John wrote that no one has ever seen God, except Christ. He is therefore different from everyone in that regard, because He has (John 1:18).


Grace: Divine enablement; the divine quality that overcomes human imperfection. Grace also means God's preferential treatment because of Jesus Christ. Grace is also a factor in our spiritual service/functioning. Grace of God's action. 

Peace: The state of undisturbedness, but it is beyond that; it is a state of harmony between God and us, and of secured protection. Peace is that quality that mitigates all the troubles that might be in the world, because it opposes us as we stand in Christ. Peace is a function of our relationship with God and ourselves.

Peace emphasized what is absent, grace what is present. Therefore, I believe that before the fall, Adam and Eve didn't have a concept of what peace was because they had never faced any issues. But they knew grace because they expressed divine enablement. I believe there cannot be a realization of peace without the experience of trouble.

Paul invokes the blessings of grace and peace on the recipients of this letter, linked to God as our Father, who brought forth the Christ to be our peace (Ephesians 2:14), and to Jesus as our Lord, who purchased us at the cost of His own life (1 Corinthians 6:20).

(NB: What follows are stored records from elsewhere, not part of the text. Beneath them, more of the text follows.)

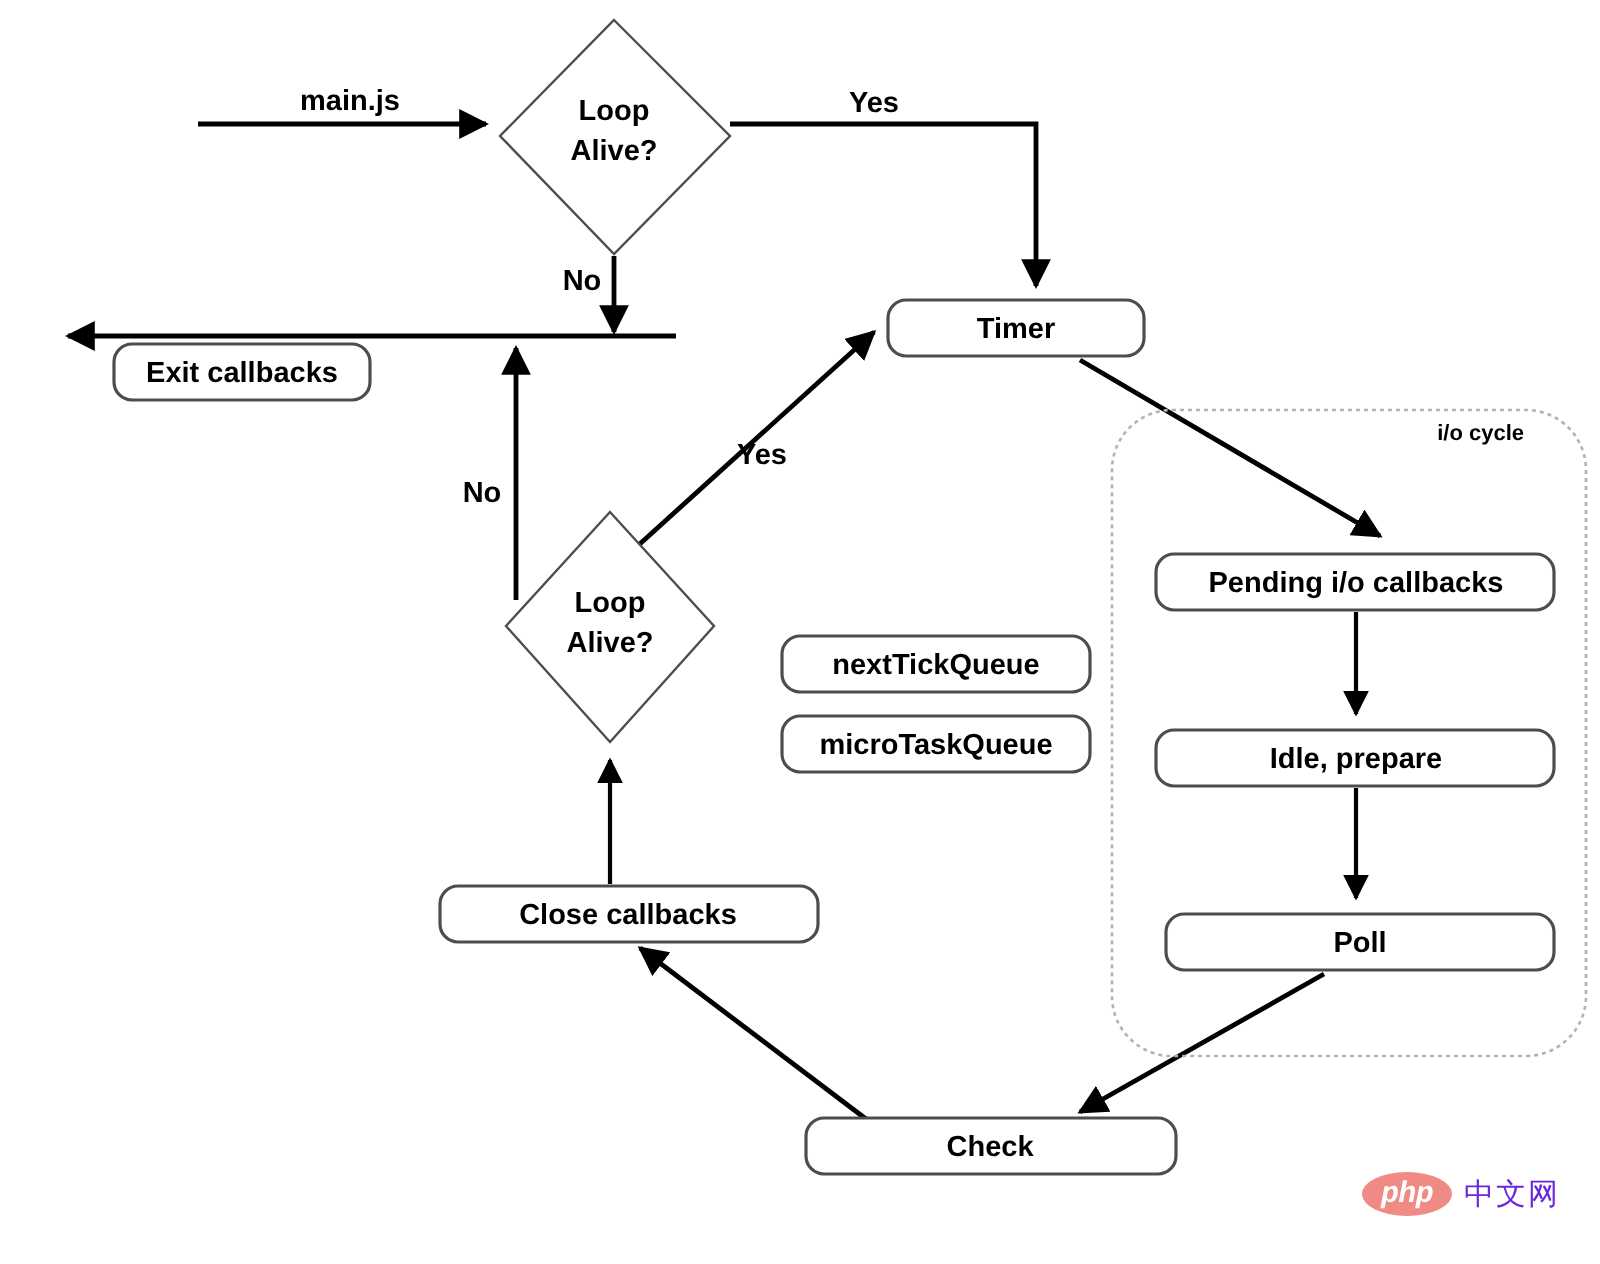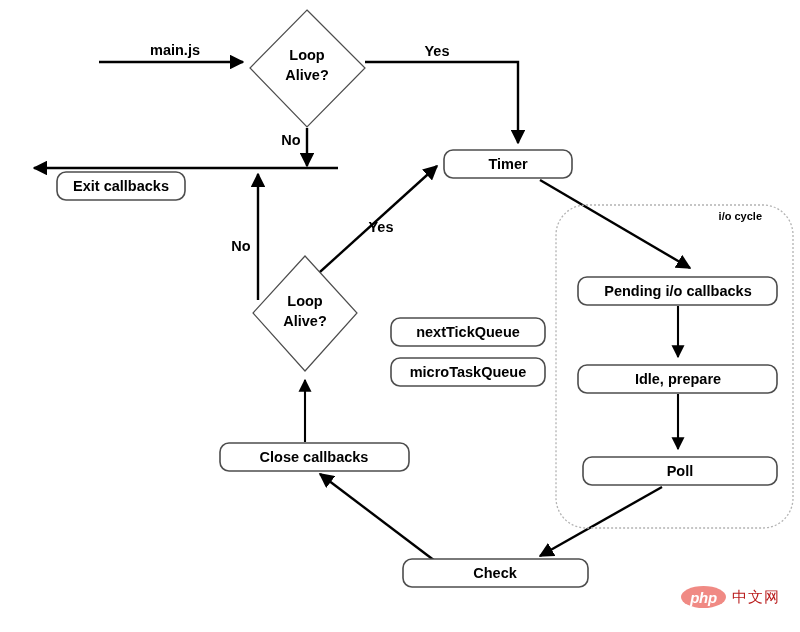--- a/index.html
+++ b/index.html
@@ -83,33 +83,33 @@
     display: flex;
     align-items: center;
     gap: 6px;
   }
   #watermark .php-badge {
     width: 45px;
     height: 22px;
     border-radius: 50%;
     background: #f08a84;
     color: #ffffff;
-    font-family: Liberation Sans, sans-serif;
+    font-family: Liberation Mono, monospace;
     font-style: italic;
     font-weight: bold;
     font-size: 15px;
     display: flex;
     align-items: center;
     justify-content: center;
     letter-spacing: -0.3px;
   }
   #watermark .cn-text {
     font-family: "DejaVu Sans", sans-serif;
     font-size: 15px;
-    color: #b91c1c;
+    color: #6d28d9;
     letter-spacing: 1px;
   }
 </style>
 </head>
 <body>
 
 <div id="diagram-root">
 
   <svg id="flow" viewBox="0 0 800 632">
     <defs>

The point is, there is no grace, no peace, without the foundation of God as our Father and Jesus as our Lord. 

Before the advent of Christ, humanity was in a place of no grace and no real peace.

It started with Adam and Eve in the Garden of Eden. When they disobeyed in the Garden of Eden, they fell from grace, were disconnected from God's resources, and lost their peace, replaced by fear. But in Christ we have the new life: grace and peace that we get to enjoy because of His obedience. Hallelujah!